### Action item:
Copying rule for the data below: pictures stay out, and only the lines from the one with "height: 30px ->" down to the one with "text: 31780.0000 ->", inclusive, are repeated exactly.

### Material for this task:
-.-.-
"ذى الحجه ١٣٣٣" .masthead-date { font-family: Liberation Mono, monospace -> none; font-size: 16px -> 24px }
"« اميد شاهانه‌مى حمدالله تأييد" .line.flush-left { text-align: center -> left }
-.-.-
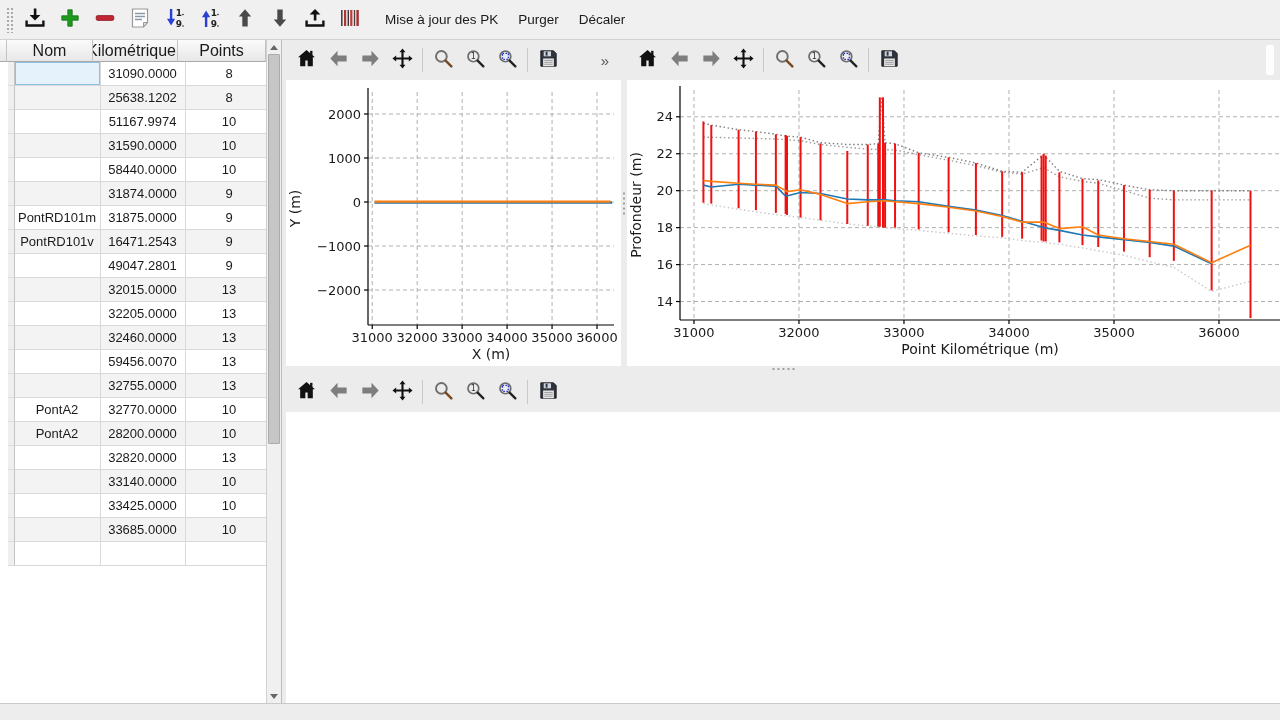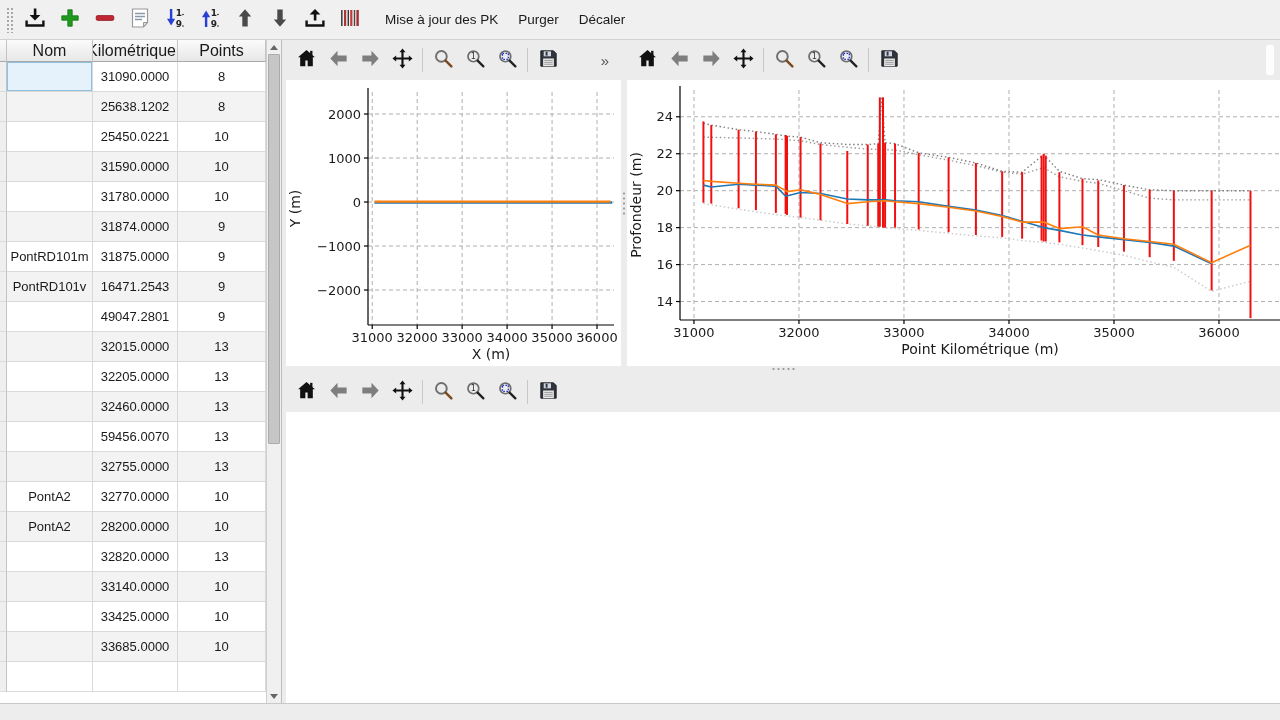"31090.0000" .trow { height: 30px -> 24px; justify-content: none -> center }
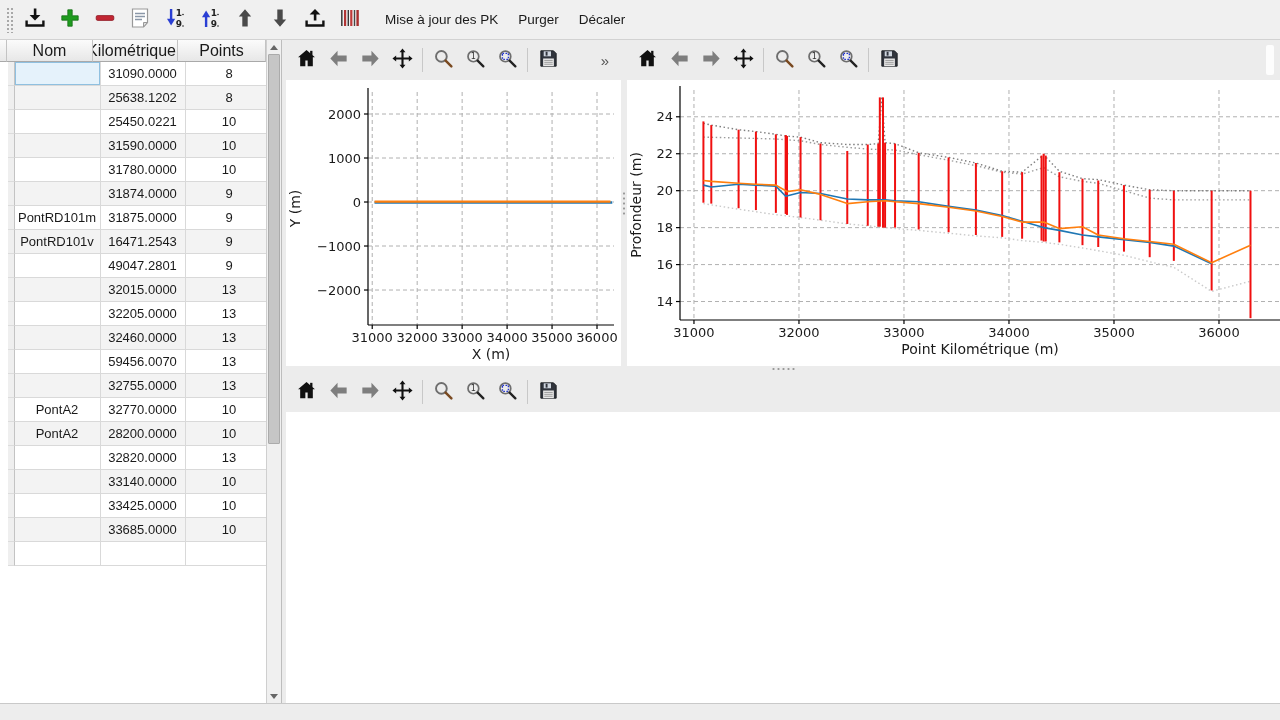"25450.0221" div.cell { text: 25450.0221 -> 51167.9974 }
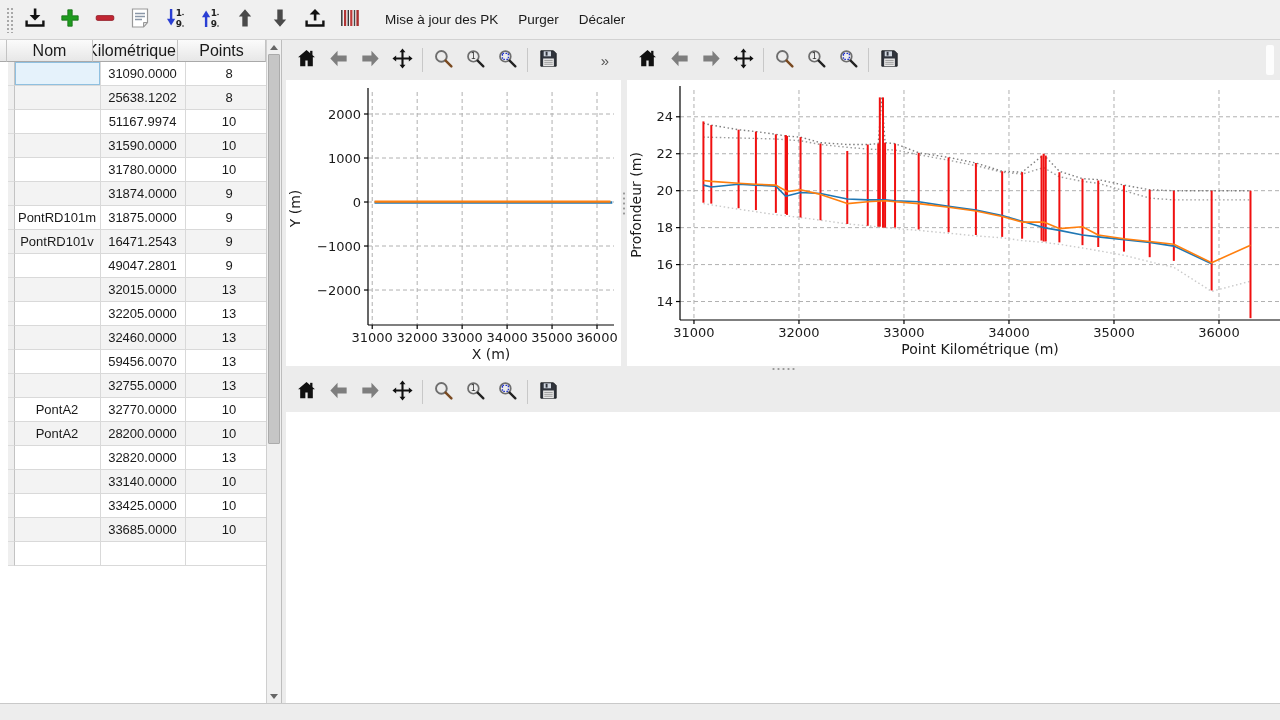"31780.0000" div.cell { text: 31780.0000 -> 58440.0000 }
-.-.-
### Response box:
"31090.0000" .trow { height: 30px -> 24px; justify-content: none -> center }
"25450.0221" div.cell { text: 25450.0221 -> 51167.9974 }
"31780.0000" div.cell { text: 31780.0000 -> 58440.0000 }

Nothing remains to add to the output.